Looking for partners to mitigate risks:
(1) Potash project with Rio Colorado: Vale is reevaluating the project ("slowing the project down"), and also looking for a partner;
(2) VLI (logistic unit - general cargo unit): Vale plans to sell almost 70% of its stake in the VLI unit. The company has already been approached by several interested parties.
(3) Nacala Corridor: Vale launched the construction of its US $1.1 billion heavy haul freight corridor to the port of Nacala in the start of December this year. Vale is looking to bring in a partner to mitigate risks in the project.
(4) CSP (steel): The Companhia Siderúrgica do Pecém (CSP) steel mill started construction works in July this year. The budget for the project is $4.34 billion. However, in the future, Vale is expected to reduce its participation in the project.
The Tax disputes
The company has achieved success in getting some of its tax issues resolved. However, some of the issues have not yet received a final verdict:
(1) The inspection fee on the mining activity (TFRM): The company has managed to convince the government of Pará and Minas Gerais to reduce the TFRM. The government of Pará reduced the TFRM by 67% to $2.6/ton. The regulators at Minas Gerais have also reduced the rate by 60%.
(2) VAT tax (ICMS): On 19th December 2012, the company announced to adhere to the new legislation on the Value Added tax (VAT) on services and circulation of goods (ICMS) enacted by the Brazilian state of Minas Gerais. Therefore, the existing legal proceedings related to this case will automatically cease.
(3) Foreign profits litigation: The Brazilian Federal Revenue Service (RFB) is pursuing Vale for more than $14.84 billion in taxes for assessments on profits of its foreign subsidiaries carried out between 1996 and 2008. The final decision on Vale's injunctions is still pending in Brazilian Superior Courts (there is no incremental information - but the sell-side is confident on a positive outcome);
(4) CFEM (royalties dispute): Recently, the company announced that the chances of losing an ongoing dispute with the federal government over royalty payments are quite high. The final settlement should be close to the already provisioned value of US $ 400 million. The tax is locally known as the CFEM tax.

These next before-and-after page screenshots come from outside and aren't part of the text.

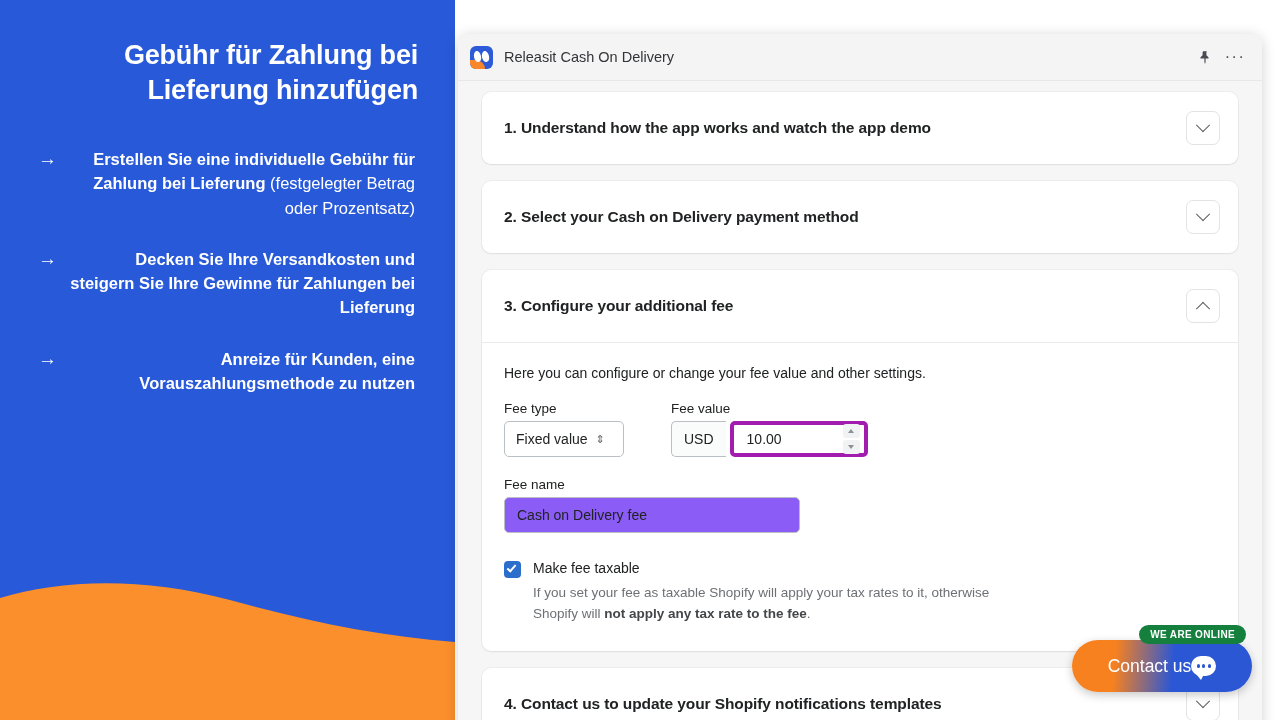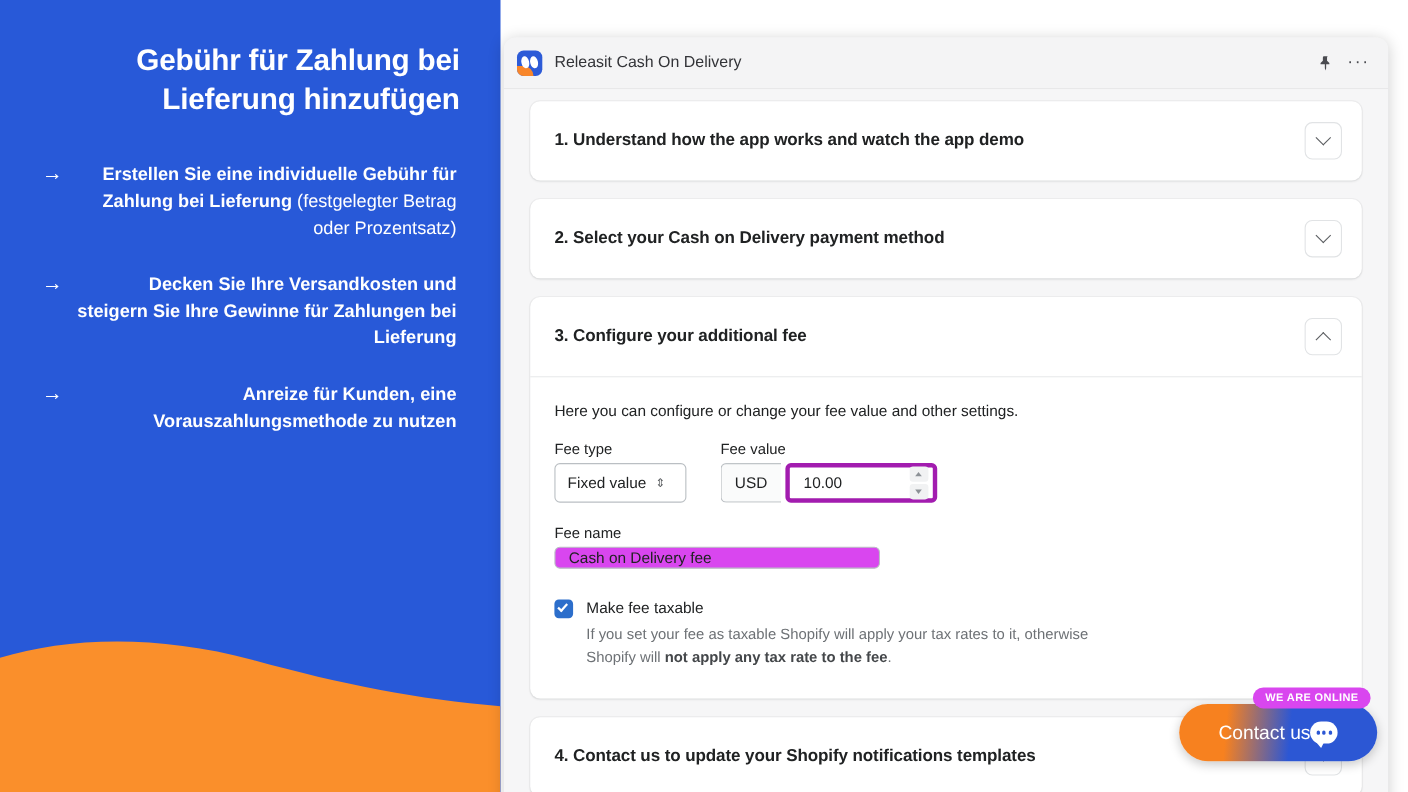--- a/index.html
+++ b/index.html
@@ -161,21 +161,21 @@
 
   .card-body {
     border-top: 1px solid #e9eaeb;
     padding: 22px 22px 26px 22px;
   }
   .body-intro {
     font-size: 14px;
     color: #202223;
     margin-bottom: 20px;
   }
-  .field-row { display: flex; align-items: flex-start; gap: 1px; }
+  .field-row { display: flex; align-items: flex-start; gap: 17px; }
   .field-group { margin-right: 30px; }
   .field-label {
     font-size: 13.5px;
     color: #202223;
     margin-bottom: 5px;
   }
   .select-box {
     height: 36px;
     min-width: 120px;
     border: 1px solid #babfc3;
@@ -224,25 +224,25 @@
   .tri {
     width: 0; height: 0;
     border-left: 3.5px solid transparent;
     border-right: 3.5px solid transparent;
   }
   .tri.up { border-bottom: 4px solid #8c9196; }
   .tri.down { border-top: 4px solid #8c9196; }
 
   .name-field { margin-top: 20px; }
   .text-input {
-    height: 20px;
+    height: 36px;
     width: 296px;
     border: 1px solid #babfc3;
     border-radius: 5px;
-    background: #d946ef;
+    background: #8b5cf6;
     display: flex; align-items: center;
     padding: 0 12px;
     font-size: 14px;
     color: #202223;
   }
 
   .check-row {
     margin-top: 27px;
     display: flex;
     align-items: flex-start;
@@ -281,21 +281,21 @@
 
   
   #chat {
     position: absolute;
     right: 28px; bottom: 28px;
     z-index: 40;
   }
   #chat-badge {
     position: absolute;
     right: 6px; top: -15px;
-    background: #d946ef;
+    background: #15803d;
     color: #ffffff;
     font-size: 10px;
     font-weight: bold;
     letter-spacing: 0.35px;
     padding: 4px 11px;
     border-radius: 11px;
     white-space: nowrap;
   }
   #chat-pill {
     width: 180px; height: 52px;

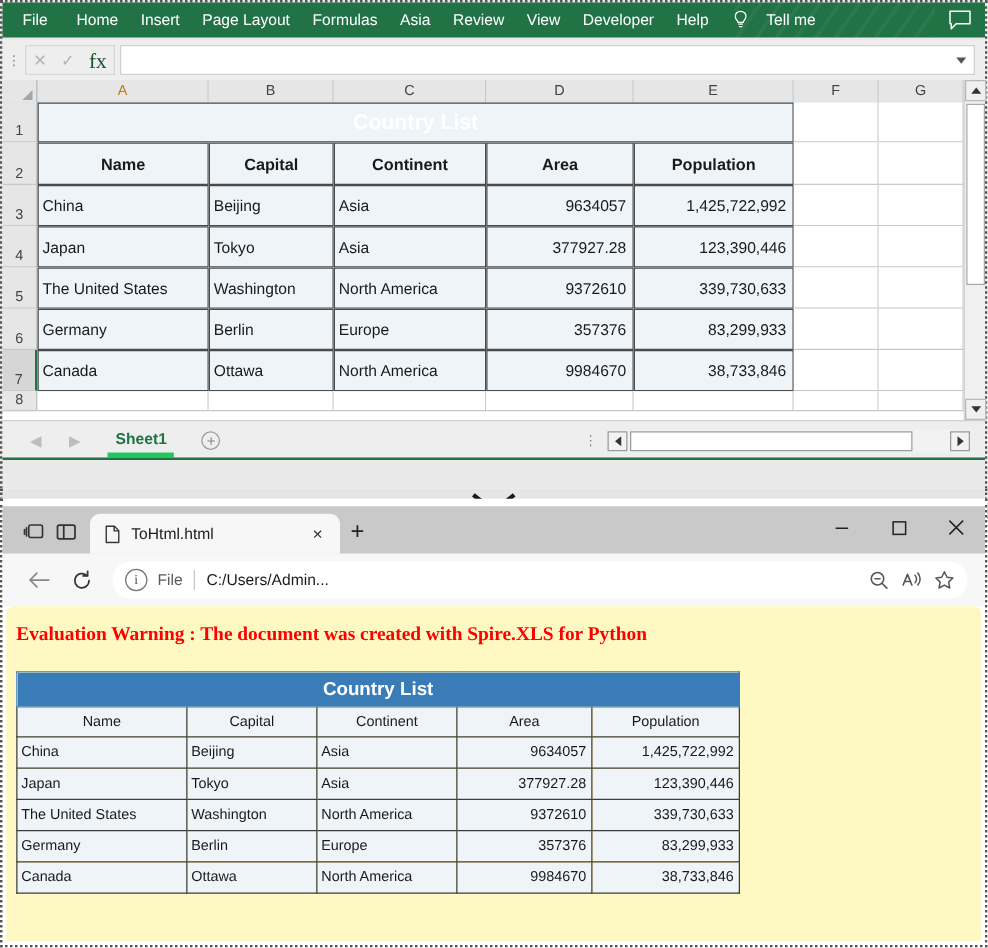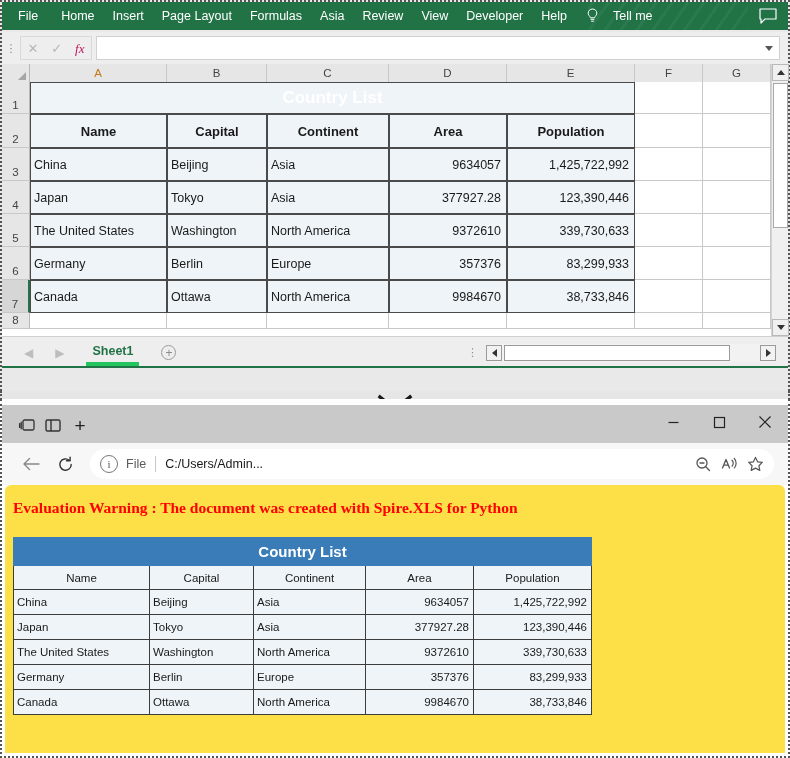--- a/index.html
+++ b/index.html
@@ -60,21 +60,21 @@
     position: absolute; right: 7px; top: 10px;
     width: 0; height: 0; border-left: 4px solid transparent;
     border-right: 4px solid transparent; border-top: 4px solid #666;
   }
   .vdots { width: 18px; text-align: center; color: #888; font-size: 11px; letter-spacing: 0; }
   .fx-group {
     width: 72px; height: 24px; border: 1px solid #d8d8d8; background: #eeeeee;
     display: flex; align-items: center; justify-content: space-around;
   }
   .fx-ico { color: #b6b6b6; font-size: 13px; line-height: 1; }
-  .fx-ico.fx { color: #be185d; font-style: italic; font-family: "Liberation Serif", serif; font-size: 13px; }
+  .fx-ico.fx { color: #14532d; font-family: "Liberation Serif", serif; font-size: 17px; }
   .formula-input {
     flex: 1; height: 24px; margin-right: 8px; margin-left: 4px;
     background: #ffffff; border: 1px solid #d0d0d0; position: relative;
   }
   .fi-caret {
     position: absolute; right: 6px; top: 9px;
     width: 0; height: 0; border-left: 4px solid transparent;
     border-right: 4px solid transparent; border-top: 5px solid #555;
   }
 
@@ -217,21 +217,21 @@
   .ab-info { width: 18px; height: 18px; border: 1.3px solid #777; border-radius: 50%;
              font-size: 11px; color: #555; display: flex; align-items: center;
              justify-content: center; font-family: "Liberation Serif", serif; }
   .ab-file { font-size: 12.5px; color: #5a5a5a; margin-left: 8px; }
   .ab-sep { width: 1px; height: 16px; background: #c6c6c6; margin: 0 9px; }
   .ab-url { font-size: 12.5px; color: #1a1a1a; flex: 1; white-space: nowrap; }
   .ab-ico { width: 26px; height: 24px; display: flex; align-items: center; justify-content: center; color: #555; }
 
   .page {
     position: absolute; left: 3px; top: 86px; right: 3px; bottom: 3px;
-    background: #fde047; border-radius: 6px 6px 0 0; overflow: hidden;
+    background: #fef9c3; border-radius: 6px 6px 0 0; overflow: hidden;
   }
   .eval-warning {
     margin: 14px 0 0 8px; color: #ff0000; font-weight: bold; font-size: 15.5px;
     font-family: "Liberation Serif", serif; white-space: nowrap;
   }
   .html-table { margin: 20px 0 0 8px; border-collapse: collapse; table-layout: fixed; }
   .html-table td {
     border: 1px solid #3c3c3c; background: #eef4f8;
     font-size: 11.5px; color: #1a1a1a; height: 25px; padding: 0 3px;
     overflow: hidden; white-space: nowrap;
@@ -433,20 +433,30 @@
             <rect x="5" y="4" width="11" height="10" rx="1.5" fill="none" stroke="#333" stroke-width="1.3"></rect>
             <path d="M3.2 6.2v6.6M1.6 7.6v3.8" stroke="#333" stroke-width="1.3" fill="none" stroke-linecap="round"></path>
           </svg>
       </div>
       <div class="tsi">
         <svg width="18" height="17" viewBox="0 0 18 17">
             <rect x="2" y="3" width="14" height="11" rx="1.5" fill="none" stroke="#333" stroke-width="1.4"></rect>
             <path d="M7 3v11" stroke="#333" stroke-width="1.4"></path>
           </svg>
       </div>
+      <div class="btab">
+        <span class="doc-ico">
+          <svg width="12" height="15" viewBox="0 0 12 15">
+              <path d="M1 1h6.5L11 4.5V14H1z" fill="none" stroke="#333" stroke-width="1.1" stroke-linejoin="round"></path>
+              <path d="M7.3 1.2v3.5H11" fill="none" stroke="#333" stroke-width="1.1"></path>
+            </svg>
+        </span>
+        <span class="tab-title">ToHtml.html</span>
+        <span class="tab-close">×</span>
+      </div>
       <div class="new-tab">+</div>
       <div class="wincontrols">
         <div class="wc">
           <svg width="13" height="13" viewBox="0 0 13 13">
               <path d="M1.5 6.5h10" stroke="#222" stroke-width="1.2"></path>
             </svg>
         </div>
         <div class="wc">
           <svg width="13" height="13" viewBox="0 0 13 13">
               <rect x="1.5" y="1.5" width="10" height="10" fill="none" stroke="#222" stroke-width="1.2"></rect>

The divestments are coming - selling non-core assets:
Vale confirmed that it is considering selling its 22% stake in Norsk Hydro (Norway-based aluminum company. The lock-up period will end next February. The company also disclosed that is very close to selling some of its Oil & Gas assets. I also expect the company to divest its assets in its non-ferrous division.
The stock pays a dividend yield of 6.1%. The company is trading at a cheap forward multiple of 8x. Vale is expected to be trading at a forward EV/EBITDA multiple of 6.5x in 2013. This multiple is expected to be re-rated by the investors as they become more confident about the sustainability of the growth cycle of the company. The following chart shows the forecasted iron ore production of Vale:
The company is a large manufacturer of nickel and copper but 90% of its profits (not revenues) come from the iron ore business. This is larger than its competitors like BHP Billiton (BHP), Cliffs Natural Resources (CLF) and Rio Tinto (RIO). With a recovery of iron ore prices on the horizon, I expect Vale to benefit the most from the situation (in the light of the pointers mentioned above.